**Aim of the task**
Return the lines of the data below starting at the one holding "Found Text With" and ending at the one holding "Multiple Found Items", word for word, leaving every picture out.

**Source material**

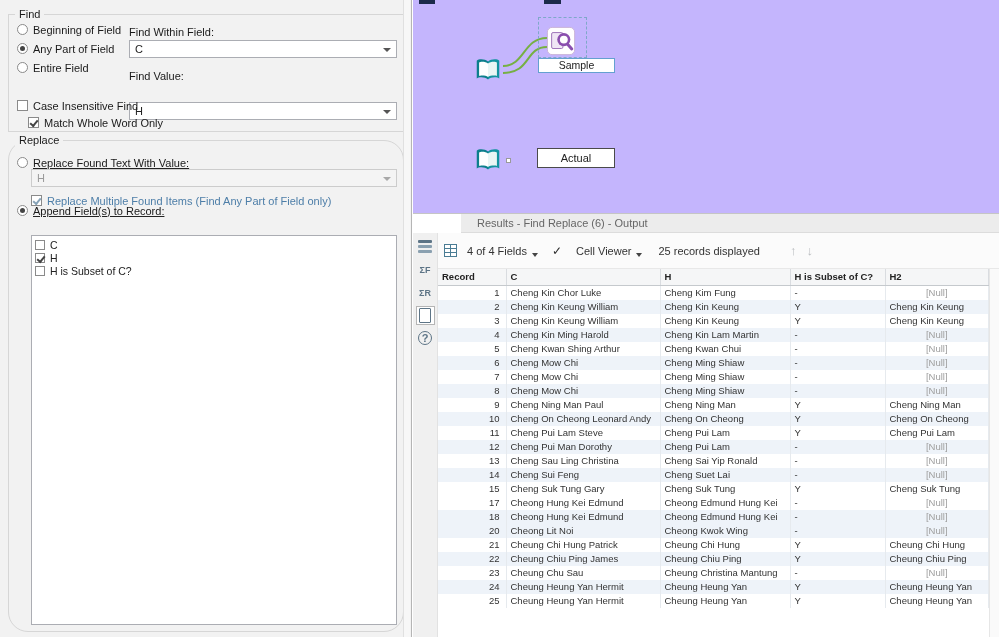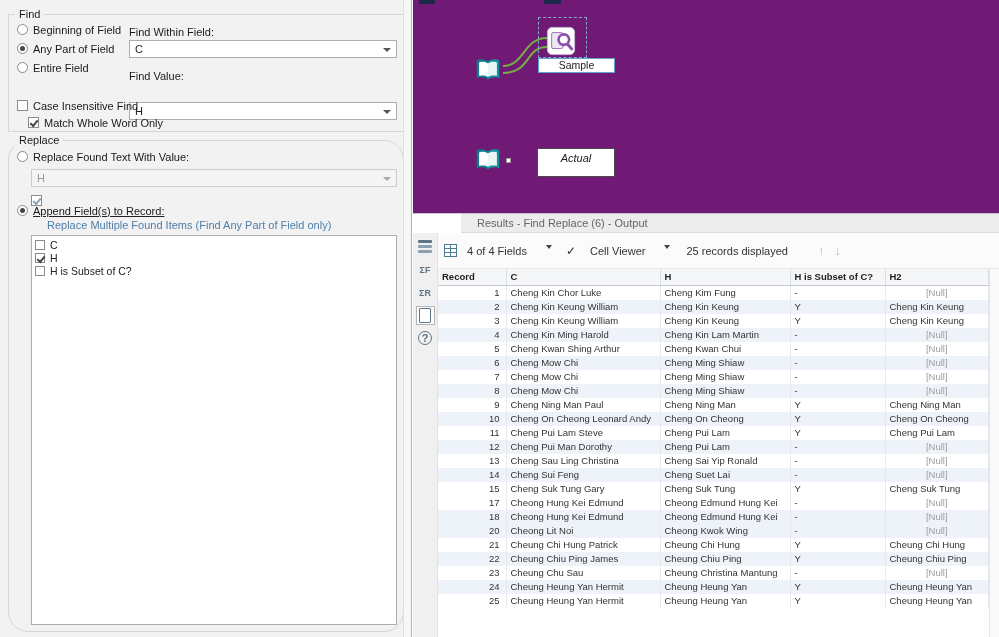"Sample" .canvas { background: #701a75 -> #c4b5fd }
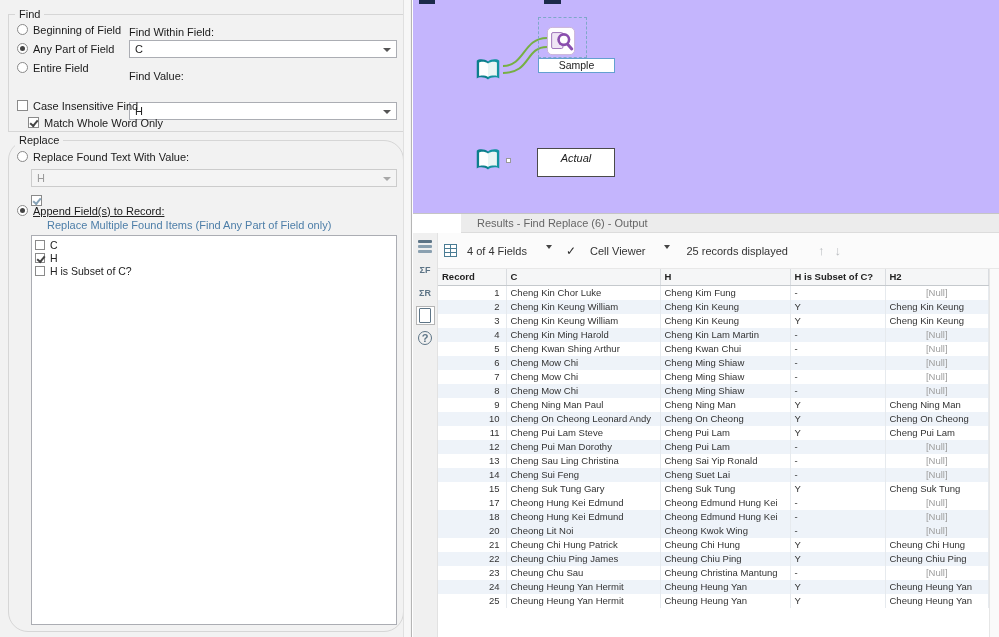"Replace Found Text With Value:" div.pos { text-decoration: none -> underline; top: 10px -> 16px }
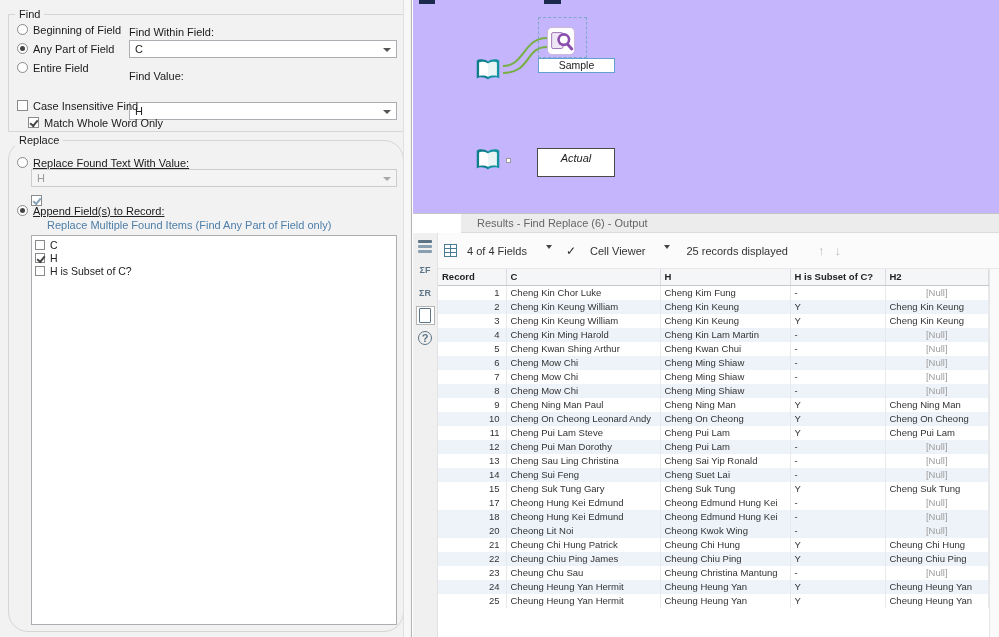"Actual" div.anno-box { font-style: italic -> none; height: 29px -> 20px }
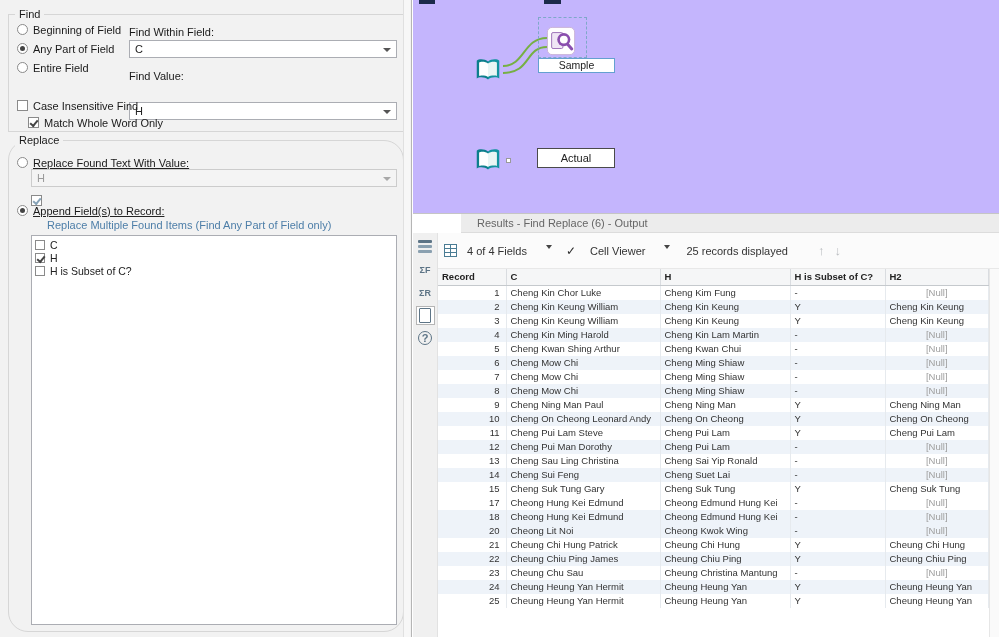"Replace Multiple Found Items (Find" .blue-label { margin-top: 24px -> none }
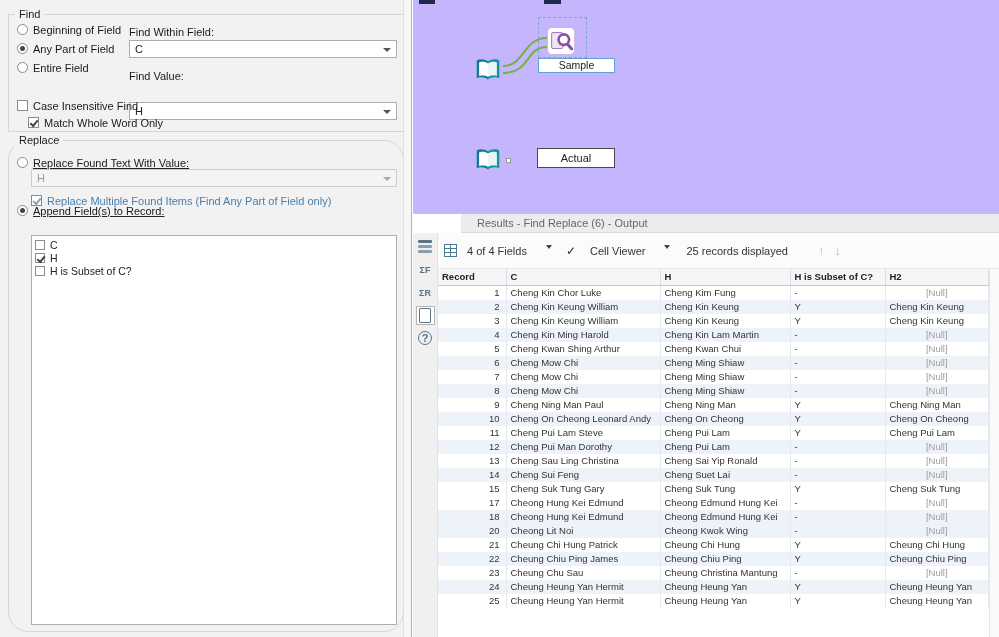"4 of 4 Fields" .tb-item { align-items: flex-start -> flex-end; gap: 19px -> 5px }
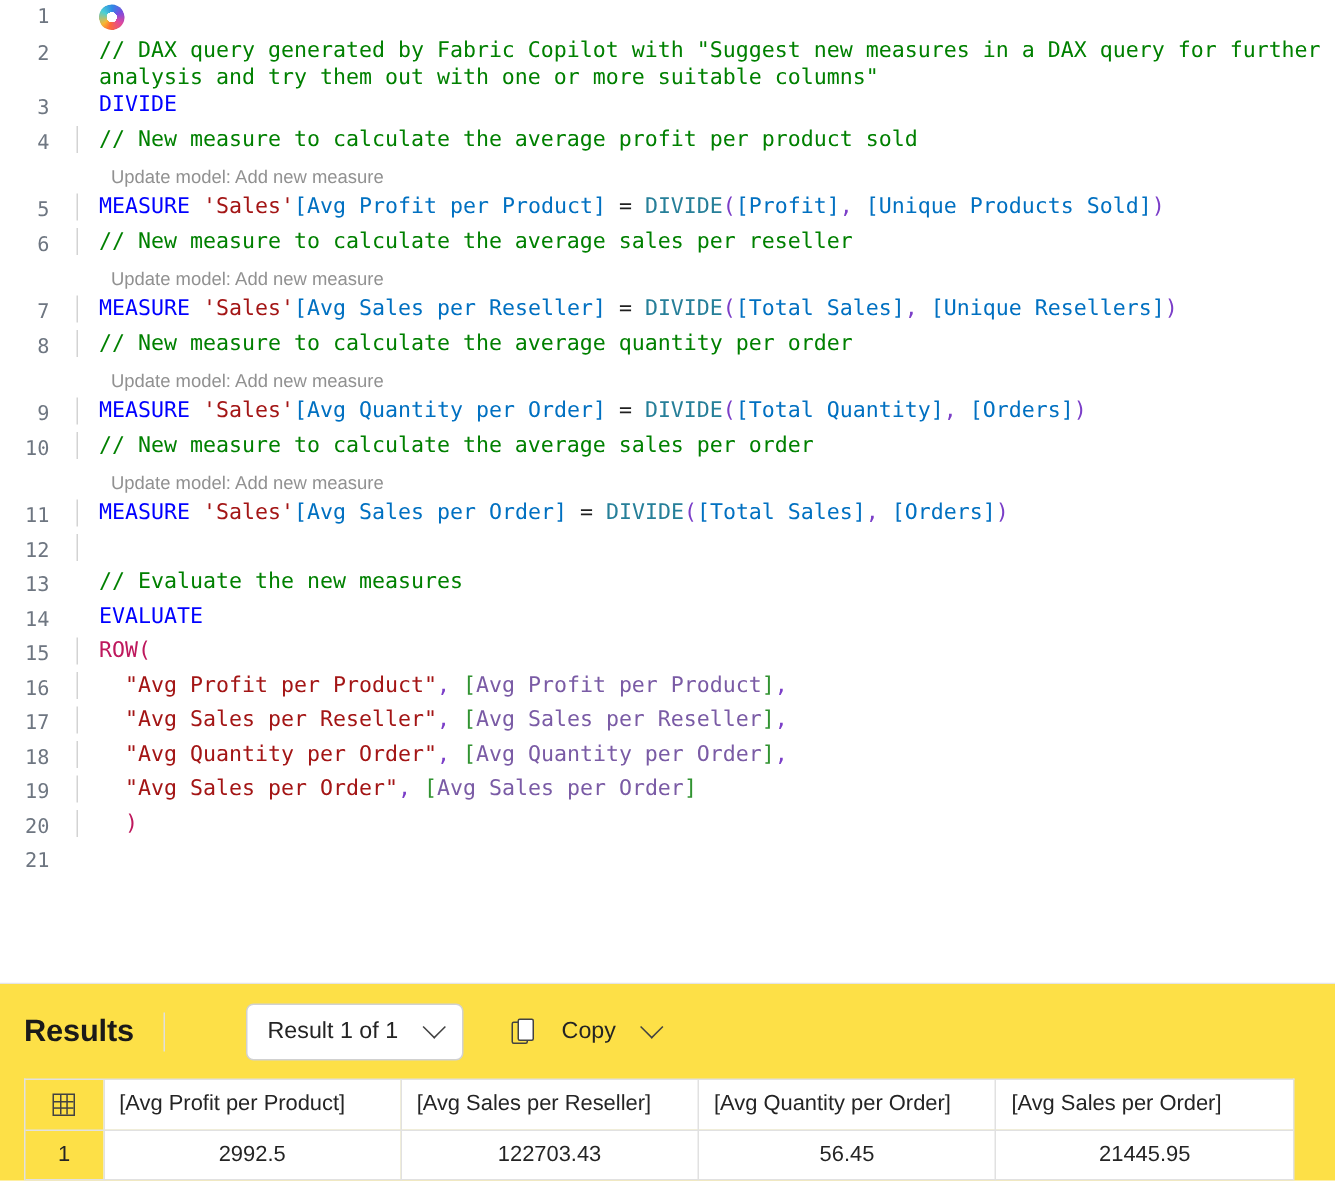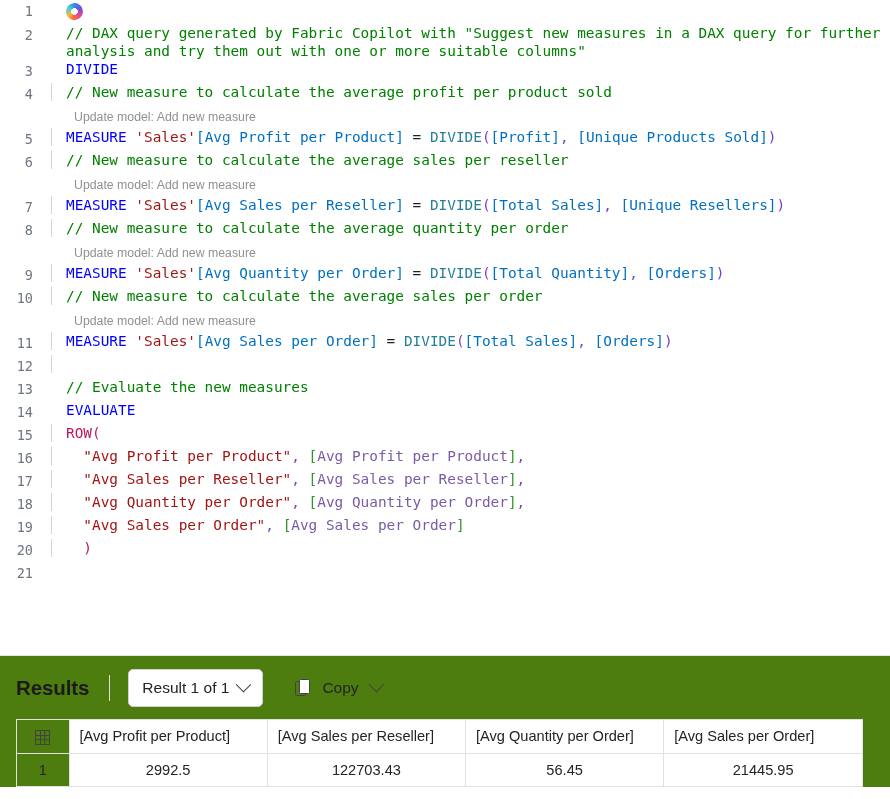"Results" #results { background: #4d7c0f -> #fde047 }
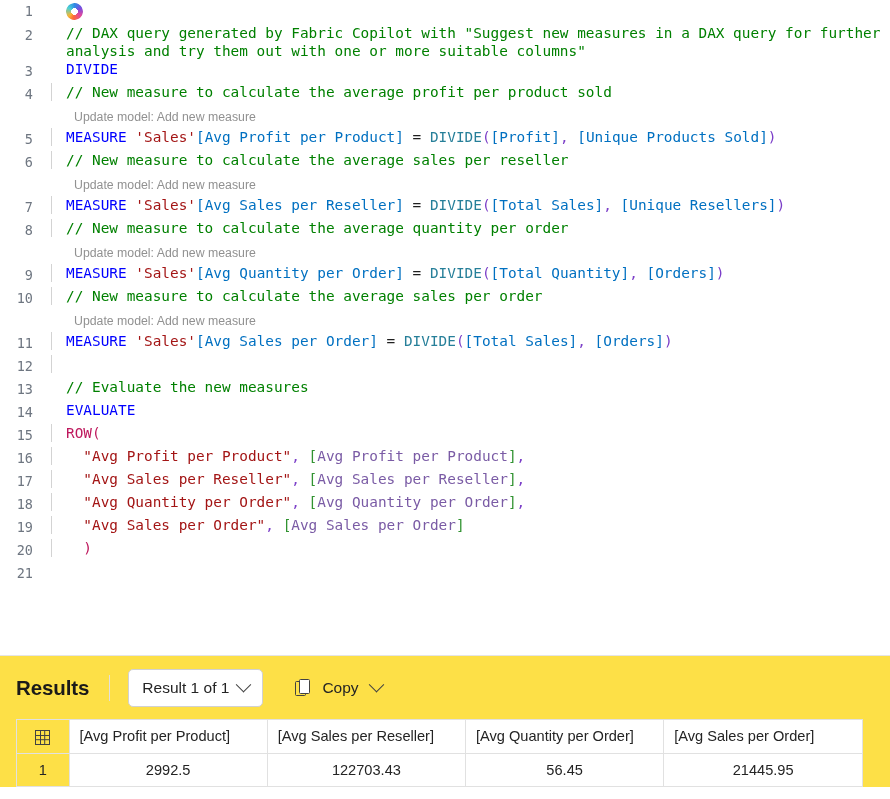"Result 1 of 1" .result-select { gap: 9px -> 19px; margin-left: none -> 36px }
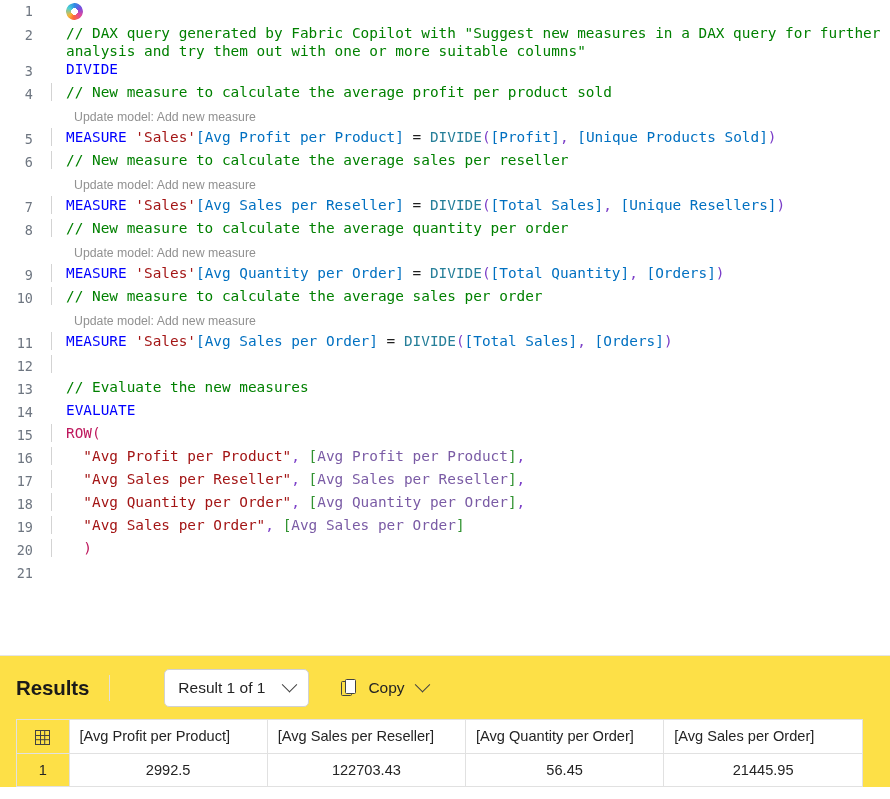"Copy" .copy-btn { gap: 12px -> 18px }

**Written solution**
"Replace Found Text With Value:" div.pos { text-decoration: none -> underline; top: 10px -> 16px }
"Actual" div.anno-box { font-style: italic -> none; height: 29px -> 20px }
"Replace Multiple Found Items (Find" .blue-label { margin-top: 24px -> none }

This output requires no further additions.